Webspider is a C # written in the console based application, its role is to access the database given the site, and the Web site crawl down, the principle of grasping the use of regular expressions (can adapt to various web pages), notes the design of a webpage class, It can get all the links, inbound links, link text, plain text, page size, title, and so on for a given web site. The Web page information data is put into a global data queue structure in memory, and the global data queue is serialized as a file on the hard disk in a certain period of time, and empties itself. Webspider internal use of multithreading technology, each thread to maintain their breadth first traversal queue, so the speed is very fast, through the Chinese teacher in school testing, average crawl 1,050 pages per minute. In addition, you can set parameters such as maximum concurrent threads, thread lifetime, search depth, data serialization cycle, specific site filtering, and so on in the configuration file (spider).

Carrier is a batch file that functions to "move" the serialized data of the Webspider output from the hard disk to the database. So why Webspider not directly to the data in the database to insert it? Because SQL Server receives a large number of data insertion requests, the efficiency is reduced, the query efficiency of the foreground asp.net web site is reduced, the query time becomes longer. Therefore, the author used the asynchronous mode in the design, Webspider only responsible for collecting data, carrier to be responsible for data insertion database, so through reasonable time scheduling can avoid bottlenecks. This asynchronous mode of operation is more obvious when there are multiple computers running Webspider.

Search site is developed with ASP.net, the basic principle that people who have done the site know. The highlights of the Soso are in three places. The first is the processing of word segmentation. Because the author is not deep in this aspect algorithm, therefore uses the split () plus the SQL Server FREETEXT function to implement the fuzzy query. The rationale is this, for example, when users query "Andy Lau King MP 3 "When the first with the logic that contains" Andy Lau and MP 3 "query, if no records, then use or logical query that is contains" Andy Lau King or MP 3. If there is still no record, then use SQL Server's freetext to do participle, may return match "Andy Lau", "King", "MP 3" any one of the word records, and according to the degree of relevance of the ranking. Second, this site's pagination algorithm uses the "on-demand" principle, that is, each time only from the database to read the article m to the m+pagesize-1 data, so the query speed is quite considerable. Keyword coloring has also done some tricks, the previous search of the keyword coloring regular formula will be precompiled existence application global variables, so others search the word when the speed is very fast. Finally to mention the page on the right side of the column, is currently on the campus news, it is essentially read an RSS feed and display. This RSS feed is another system that collects news from the five major portals and displays it in XML.

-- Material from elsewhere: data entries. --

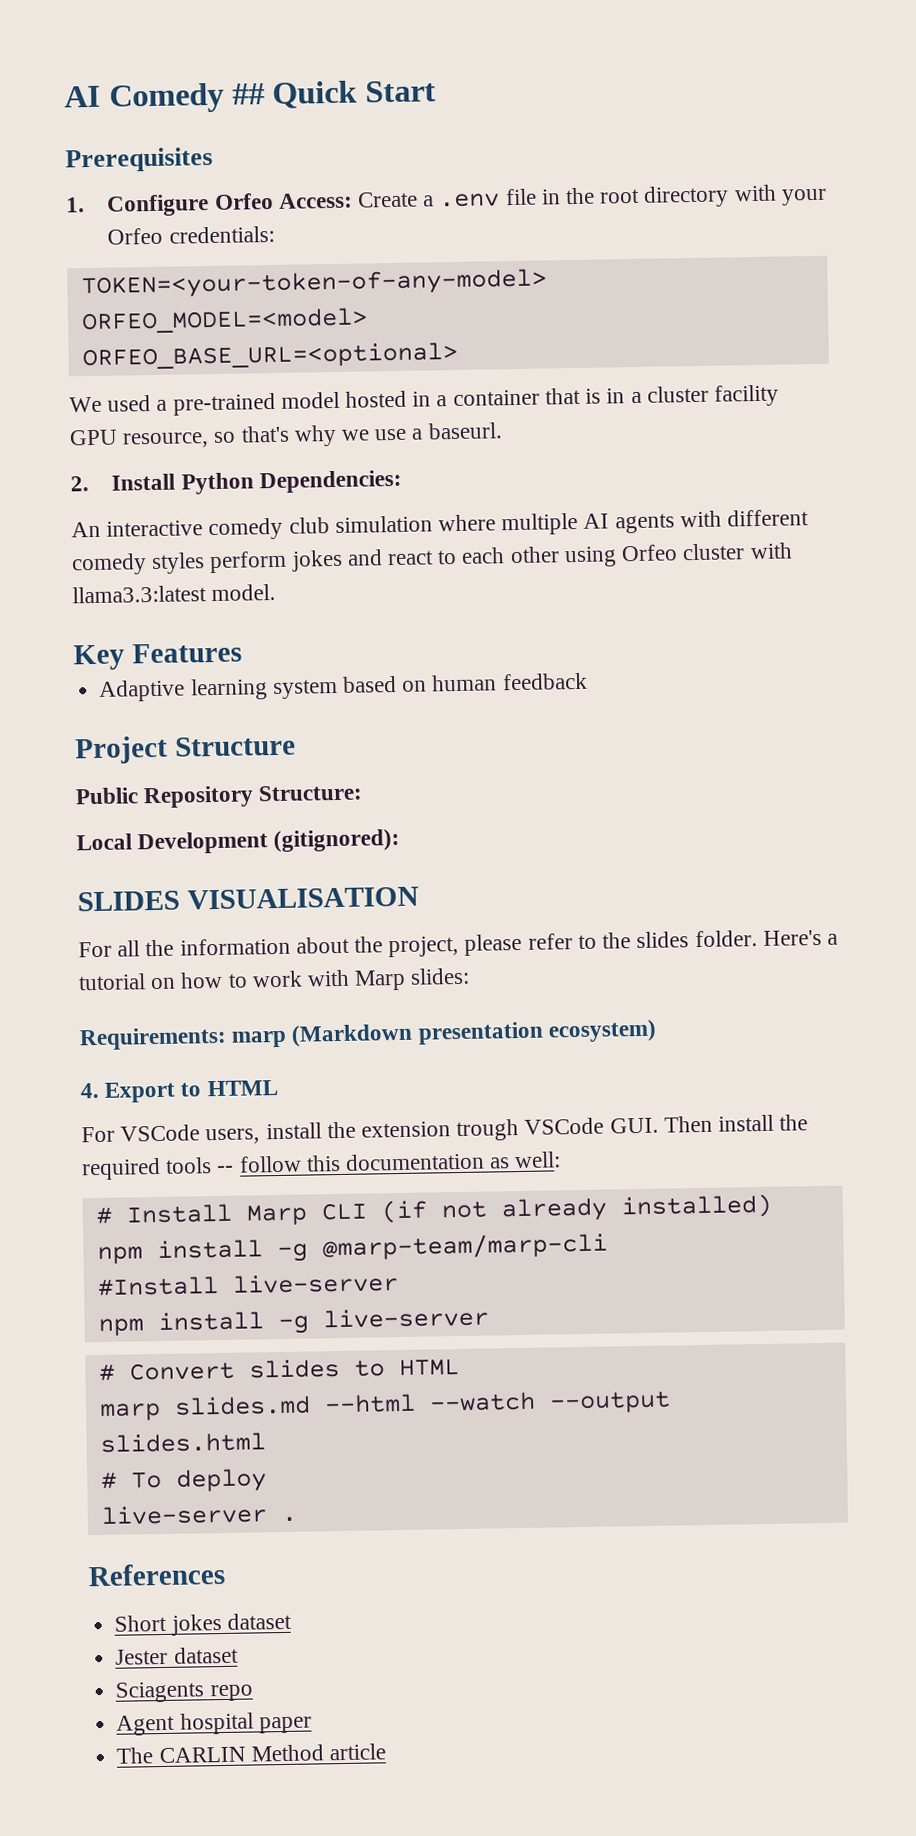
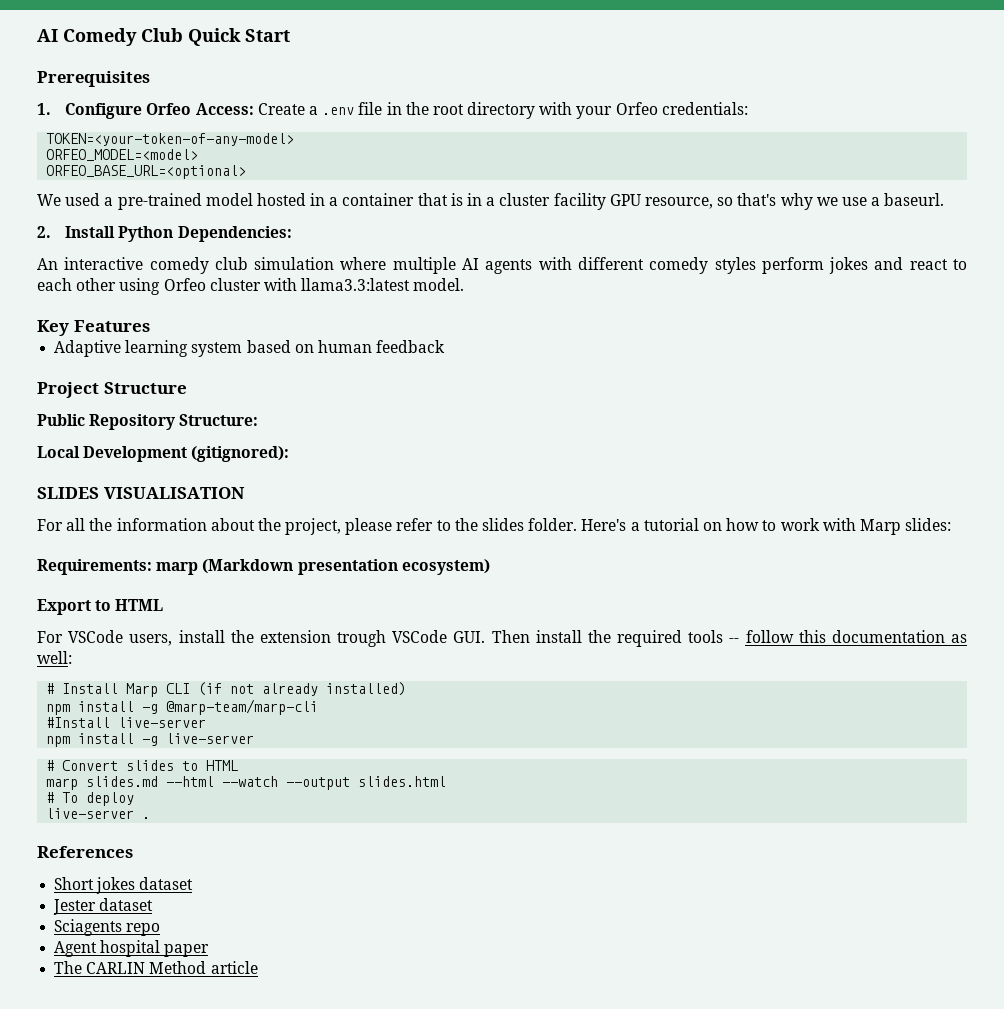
- AI Comedy ## Quick Start
+ AI Comedy Club Quick Start
- 4. Export to HTML
+ Export to HTML

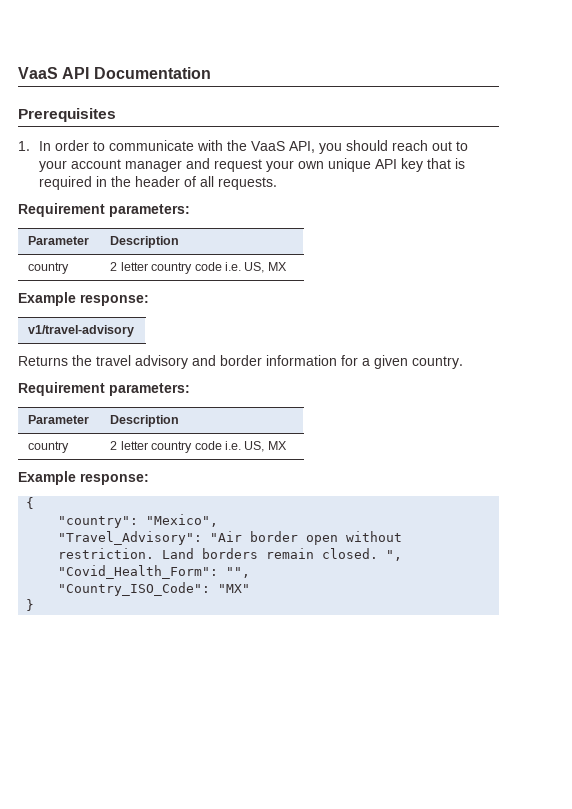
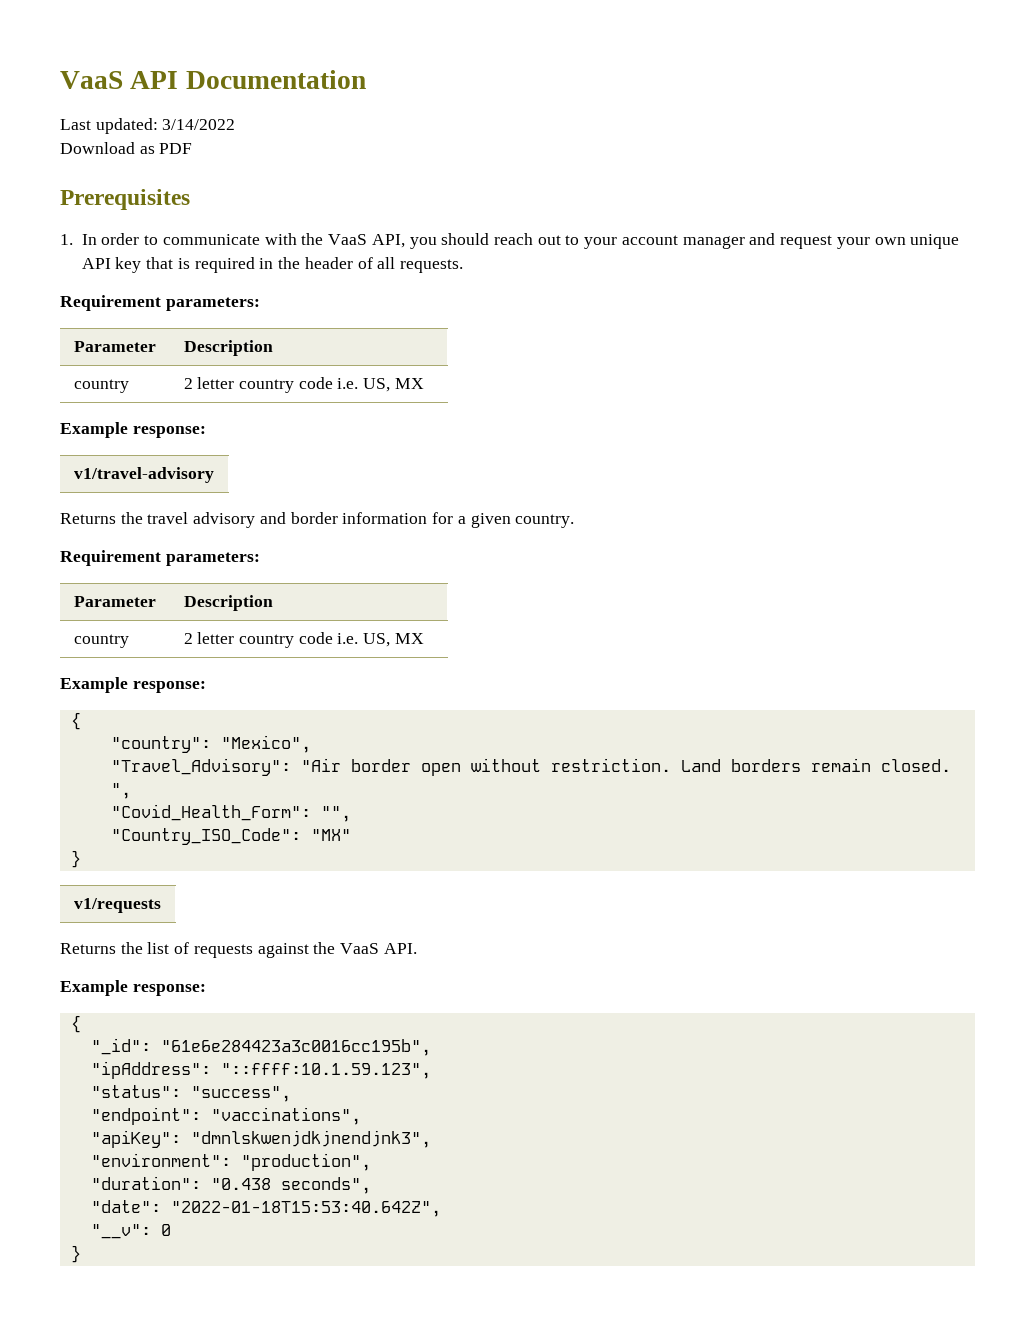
+ Last updated: 3/14/2022
+ Download as PDF
+ v1/requests
+ Returns the list of requests against the VaaS API.
+ Example response:
+ {
+ "_id": "61e6e284423a3c0016cc195b",
+ "ipAddress": "::ffff:10.1.59.123",
+ "status": "success",
+ "endpoint": "vaccinations",
+ "apiKey": "dmnlskwenjdkjnendjnk3",
+ "environment": "production",
+ "duration": "0.438 seconds",
+ "date": "2022-01-18T15:53:40.642Z",
+ "__v": 0
+ }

Sunjoy ccnusjy@gmail.com, Department of Information Technology, Huazhong Normal University



Contact Us

The content source of this page is from Internet, which doesn't represent Alibaba Cloud's opinion; products and services mentioned on that page don't have any relationship with Alibaba Cloud. If the content of the page makes you feel confusing, please write us an email, we will handle the problem within 5 days after receiving your email.

If you find any instances of plagiarism from the community, please send an email to: info-contact@alibabacloud.com and provide relevant evidence. A staff member will contact you within 5 working days.

A Free Trial That Lets You Build Big!

Start building with 50+ products and up to 12 months usage for Elastic Compute Service

  • Sales Support

    1 on 1 presale consultation

  • After-Sales Support

    24/7 Technical Support 6 Free Tickets per Quarter Faster Response

  • Alibaba Cloud offers highly flexible support services tailored to meet your exact needs.